RIO DE JANEIRO, BRAZIL – Nicaraguan journalist Miguel Mora became the fifth opposition presidential hopeful to be jailed in Nicaragua less than five months before the elections. The country’s president, Sandinista Daniel Ortega, in power since 2007, seeks new re-election.
Mora, who was imprisoned in the context of anti-government demonstrations, was arrested around midnight Sunday by the National Police, led by Francisco Díaz, a close associate and father-in-law of President Ortega, citing a law passed last December that classifies them as “traitors to the homeland” and disqualifies them from holding public office.
Founder, owner, and former director of the television channel 100 % Noticias shut down by the Ortega government in the context of the socio-political crisis that the country has been experiencing since April 2018, had announced his intentions to aspire to the presidency for the opposition Democratic Restoration Party (PRD), which was stripped of its legal personality a month ago by the Supreme Electoral Council, made up of Ortega’s supporters.
SECOND TIME IMPRISONED
The communicator, who launched his presidential pre-candidacy last March 6, was imprisoned for six months (between December 2018 and June 2019) accused of “fomenting and inciting hatred and violence” and “provocation, proposition, and conspiracy to commit terrorist acts” in the framework of the popular revolt, qualified as a coup attempt by the Government.
During his launching, Mora announced that he would break diplomatic relations with Cuba and Venezuela, open a permanent embassy in Israel, and dismiss his eventual government, the Sandinistas, except for those “who have not stained their hands with blood”.
The channel 100 % Noticias, which is now transmitted through social networks, denounced that the “Police broke windows to enter Miguel Mora’s house, who was taken away handcuffed, they put him in a patrol car and raided the house”.
Mora is the fifth presidential aspirant for the opposition arrested by the Nicaraguan Police.
THE OTHER FOUR CANDIDATES
The first one arrested, last June 2, was also journalist Cristiana Chamorro, daughter of Nicaraguan hero Pedro Joaquín Chamorro Cardenal and former president Violeta Barrios de Chamorro (1990-1997), and the opposition figure most likely to win next November’s presidential elections.
Chamorro, 67 years old, under house arrest, is accused of abusive management and ideological falsehood, both in real concurrence with money laundering, goods, and assets.
The second was Arturo Cruz, who was ambassador to the United States for the Ortega government between 2007 and 2009, and the first to be charged under the “Law for the defense of the rights of the people to independence, sovereignty, and self-determination for peace”, urgently approved last December 21 during an extraordinary session.

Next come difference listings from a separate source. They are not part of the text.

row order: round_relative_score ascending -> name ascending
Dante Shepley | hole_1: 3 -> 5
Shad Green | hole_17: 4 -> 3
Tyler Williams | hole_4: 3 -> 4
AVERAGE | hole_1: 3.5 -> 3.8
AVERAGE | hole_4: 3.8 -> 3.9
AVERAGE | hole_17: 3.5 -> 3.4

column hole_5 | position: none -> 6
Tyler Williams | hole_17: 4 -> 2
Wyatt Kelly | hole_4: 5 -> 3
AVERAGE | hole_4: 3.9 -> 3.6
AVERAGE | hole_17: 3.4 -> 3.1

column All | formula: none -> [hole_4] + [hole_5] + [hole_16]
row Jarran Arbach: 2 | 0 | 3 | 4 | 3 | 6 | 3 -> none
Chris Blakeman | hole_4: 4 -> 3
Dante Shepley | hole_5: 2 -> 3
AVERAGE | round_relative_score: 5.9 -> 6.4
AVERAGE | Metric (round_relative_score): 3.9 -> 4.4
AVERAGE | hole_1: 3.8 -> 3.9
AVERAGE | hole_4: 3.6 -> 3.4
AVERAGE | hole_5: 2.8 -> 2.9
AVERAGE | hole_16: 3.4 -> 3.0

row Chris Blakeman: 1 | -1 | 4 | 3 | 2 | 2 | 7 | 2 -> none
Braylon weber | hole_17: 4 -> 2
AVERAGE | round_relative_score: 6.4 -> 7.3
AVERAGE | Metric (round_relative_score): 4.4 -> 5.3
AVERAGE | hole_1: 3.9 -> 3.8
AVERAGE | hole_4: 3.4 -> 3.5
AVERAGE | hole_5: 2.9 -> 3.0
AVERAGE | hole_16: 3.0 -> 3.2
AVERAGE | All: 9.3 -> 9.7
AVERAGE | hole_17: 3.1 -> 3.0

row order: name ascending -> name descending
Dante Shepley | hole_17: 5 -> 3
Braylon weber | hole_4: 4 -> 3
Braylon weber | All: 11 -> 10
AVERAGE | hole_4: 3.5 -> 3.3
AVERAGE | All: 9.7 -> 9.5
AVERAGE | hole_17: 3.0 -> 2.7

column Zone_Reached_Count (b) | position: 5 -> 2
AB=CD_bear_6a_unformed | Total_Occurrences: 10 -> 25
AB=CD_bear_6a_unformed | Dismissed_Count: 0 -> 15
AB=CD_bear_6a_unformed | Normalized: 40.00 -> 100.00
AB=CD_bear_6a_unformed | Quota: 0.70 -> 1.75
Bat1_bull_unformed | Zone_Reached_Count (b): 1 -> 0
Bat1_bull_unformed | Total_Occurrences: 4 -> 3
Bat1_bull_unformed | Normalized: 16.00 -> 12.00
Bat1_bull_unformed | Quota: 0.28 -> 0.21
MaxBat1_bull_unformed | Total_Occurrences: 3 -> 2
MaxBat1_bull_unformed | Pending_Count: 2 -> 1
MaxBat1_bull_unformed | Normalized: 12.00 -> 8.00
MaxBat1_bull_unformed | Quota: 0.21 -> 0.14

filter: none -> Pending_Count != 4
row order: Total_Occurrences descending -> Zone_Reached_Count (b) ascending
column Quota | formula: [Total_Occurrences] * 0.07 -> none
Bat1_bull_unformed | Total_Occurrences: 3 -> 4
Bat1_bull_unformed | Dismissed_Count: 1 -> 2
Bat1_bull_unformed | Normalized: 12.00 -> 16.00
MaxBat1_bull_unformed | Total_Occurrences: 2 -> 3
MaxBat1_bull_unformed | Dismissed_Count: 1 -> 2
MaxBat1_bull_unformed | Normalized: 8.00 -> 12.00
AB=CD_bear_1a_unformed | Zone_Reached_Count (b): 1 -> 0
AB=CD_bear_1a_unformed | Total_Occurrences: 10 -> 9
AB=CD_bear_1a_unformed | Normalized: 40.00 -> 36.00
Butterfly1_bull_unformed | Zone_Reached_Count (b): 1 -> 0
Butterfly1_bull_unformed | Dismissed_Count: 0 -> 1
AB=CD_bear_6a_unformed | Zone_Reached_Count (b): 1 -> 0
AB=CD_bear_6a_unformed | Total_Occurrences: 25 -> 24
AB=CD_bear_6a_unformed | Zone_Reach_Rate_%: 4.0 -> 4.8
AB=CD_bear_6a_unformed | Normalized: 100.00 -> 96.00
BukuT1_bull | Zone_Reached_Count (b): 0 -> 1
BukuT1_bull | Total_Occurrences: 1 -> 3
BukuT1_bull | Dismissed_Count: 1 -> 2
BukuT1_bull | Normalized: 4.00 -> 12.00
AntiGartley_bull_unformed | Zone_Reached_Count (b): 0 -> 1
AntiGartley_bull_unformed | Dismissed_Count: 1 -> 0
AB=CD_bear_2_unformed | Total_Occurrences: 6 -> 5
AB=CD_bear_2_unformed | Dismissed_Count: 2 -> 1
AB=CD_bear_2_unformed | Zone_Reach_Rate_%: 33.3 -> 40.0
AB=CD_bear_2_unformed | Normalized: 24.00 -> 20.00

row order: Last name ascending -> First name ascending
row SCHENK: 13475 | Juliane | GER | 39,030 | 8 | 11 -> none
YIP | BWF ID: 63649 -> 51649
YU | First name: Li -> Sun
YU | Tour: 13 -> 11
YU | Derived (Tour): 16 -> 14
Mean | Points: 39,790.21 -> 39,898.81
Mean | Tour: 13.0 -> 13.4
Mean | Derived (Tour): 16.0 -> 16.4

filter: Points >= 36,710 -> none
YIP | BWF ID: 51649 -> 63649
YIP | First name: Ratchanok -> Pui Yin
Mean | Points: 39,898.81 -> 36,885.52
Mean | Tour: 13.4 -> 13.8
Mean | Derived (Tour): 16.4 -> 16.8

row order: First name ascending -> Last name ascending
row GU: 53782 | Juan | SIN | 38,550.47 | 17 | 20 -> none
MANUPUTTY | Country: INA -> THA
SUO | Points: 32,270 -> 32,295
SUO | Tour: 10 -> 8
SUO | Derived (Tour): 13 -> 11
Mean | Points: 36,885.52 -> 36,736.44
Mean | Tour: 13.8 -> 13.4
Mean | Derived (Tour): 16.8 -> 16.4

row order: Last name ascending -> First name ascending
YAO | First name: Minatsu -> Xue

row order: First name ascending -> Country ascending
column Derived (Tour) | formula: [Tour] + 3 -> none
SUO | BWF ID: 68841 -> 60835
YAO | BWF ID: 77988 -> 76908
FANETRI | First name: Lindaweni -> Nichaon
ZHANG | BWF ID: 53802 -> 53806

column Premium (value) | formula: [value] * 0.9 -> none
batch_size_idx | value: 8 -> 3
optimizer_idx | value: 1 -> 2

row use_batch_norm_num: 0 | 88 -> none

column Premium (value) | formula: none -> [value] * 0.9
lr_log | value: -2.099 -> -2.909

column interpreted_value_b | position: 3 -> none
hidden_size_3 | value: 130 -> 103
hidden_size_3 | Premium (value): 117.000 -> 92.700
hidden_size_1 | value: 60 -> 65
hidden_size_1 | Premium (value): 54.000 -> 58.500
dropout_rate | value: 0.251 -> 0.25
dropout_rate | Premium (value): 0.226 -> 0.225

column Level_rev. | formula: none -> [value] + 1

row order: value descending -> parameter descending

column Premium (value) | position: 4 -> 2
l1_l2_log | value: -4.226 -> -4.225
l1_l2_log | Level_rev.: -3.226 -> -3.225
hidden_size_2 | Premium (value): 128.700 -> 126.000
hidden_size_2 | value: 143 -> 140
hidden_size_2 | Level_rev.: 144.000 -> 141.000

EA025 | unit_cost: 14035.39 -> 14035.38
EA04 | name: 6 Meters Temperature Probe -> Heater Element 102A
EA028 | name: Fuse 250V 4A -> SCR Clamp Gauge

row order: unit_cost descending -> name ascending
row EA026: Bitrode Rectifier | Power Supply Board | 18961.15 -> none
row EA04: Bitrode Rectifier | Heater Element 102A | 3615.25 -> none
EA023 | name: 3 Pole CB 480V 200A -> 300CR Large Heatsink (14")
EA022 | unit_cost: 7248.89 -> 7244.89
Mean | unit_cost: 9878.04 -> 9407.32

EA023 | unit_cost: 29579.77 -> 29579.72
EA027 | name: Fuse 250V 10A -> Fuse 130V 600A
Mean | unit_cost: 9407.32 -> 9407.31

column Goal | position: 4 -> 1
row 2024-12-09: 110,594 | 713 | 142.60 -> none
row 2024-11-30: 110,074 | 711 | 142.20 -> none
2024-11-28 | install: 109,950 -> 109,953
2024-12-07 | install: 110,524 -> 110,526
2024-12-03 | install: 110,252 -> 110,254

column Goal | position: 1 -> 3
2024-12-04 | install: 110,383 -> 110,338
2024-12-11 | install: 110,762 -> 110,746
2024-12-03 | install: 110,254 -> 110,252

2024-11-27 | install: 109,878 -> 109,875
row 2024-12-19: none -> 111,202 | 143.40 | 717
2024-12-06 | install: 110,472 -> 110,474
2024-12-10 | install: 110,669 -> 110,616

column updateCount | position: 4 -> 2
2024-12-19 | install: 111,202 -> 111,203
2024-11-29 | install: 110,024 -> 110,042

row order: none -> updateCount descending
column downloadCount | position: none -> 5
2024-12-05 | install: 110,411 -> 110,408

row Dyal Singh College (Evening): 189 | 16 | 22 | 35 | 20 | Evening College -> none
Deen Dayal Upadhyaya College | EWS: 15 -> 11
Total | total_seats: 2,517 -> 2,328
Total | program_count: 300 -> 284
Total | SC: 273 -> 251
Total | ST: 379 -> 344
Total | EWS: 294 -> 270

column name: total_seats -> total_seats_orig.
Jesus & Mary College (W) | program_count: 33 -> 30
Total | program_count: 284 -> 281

This controversial law, which disqualifies the candidacies of those Nicaraguans who applaud the imposition of sanctions against the State and its citizens, who will also be considered “traitors to the homeland”, is also being applied to the other two detained opposition presidential aspirants: the academic Felix Maradiaga and the economist Juan Sebastian Chamorro.
The presidential pre-candidates have been detained amid a wave of arrests that includes two former deputy foreign ministers, two historic dissident Sandinista ex-guerrillas, a former business leader, a banker, four activists, and two former NGO collaborators.
ARGENTINA AND MEXICO RECALL THEIR AMBASSADORS
Following these arrests, which have been condemned by the international community, Argentina and Mexico called on Monday their ambassadors to Nicaragua for consultations due to “the worrying political-legal actions” of the Ortega government, although without condemning their actions.
Argentina and Mexico expressed “their concern”. Still, they refused to support a resolution approved on June 15 by 26 countries of the Organization of American States (OAS) to condemn the persecution of opponents, with the argument of “non-intervention in internal affairs”.
Ortega, about to turn 76 years old, who returned to power in 2007 and governs since 2017 with his wife and vice president Rosario Murillo, aspires for the eighth time to the presidency.
The Sandinista leader, branded as a “dictator” by the US, is in his second stage as president of Nicaragua, after coordinating a Government Junta from 1979 to 1985 and presiding over the country for the first time from 1985 to 1990.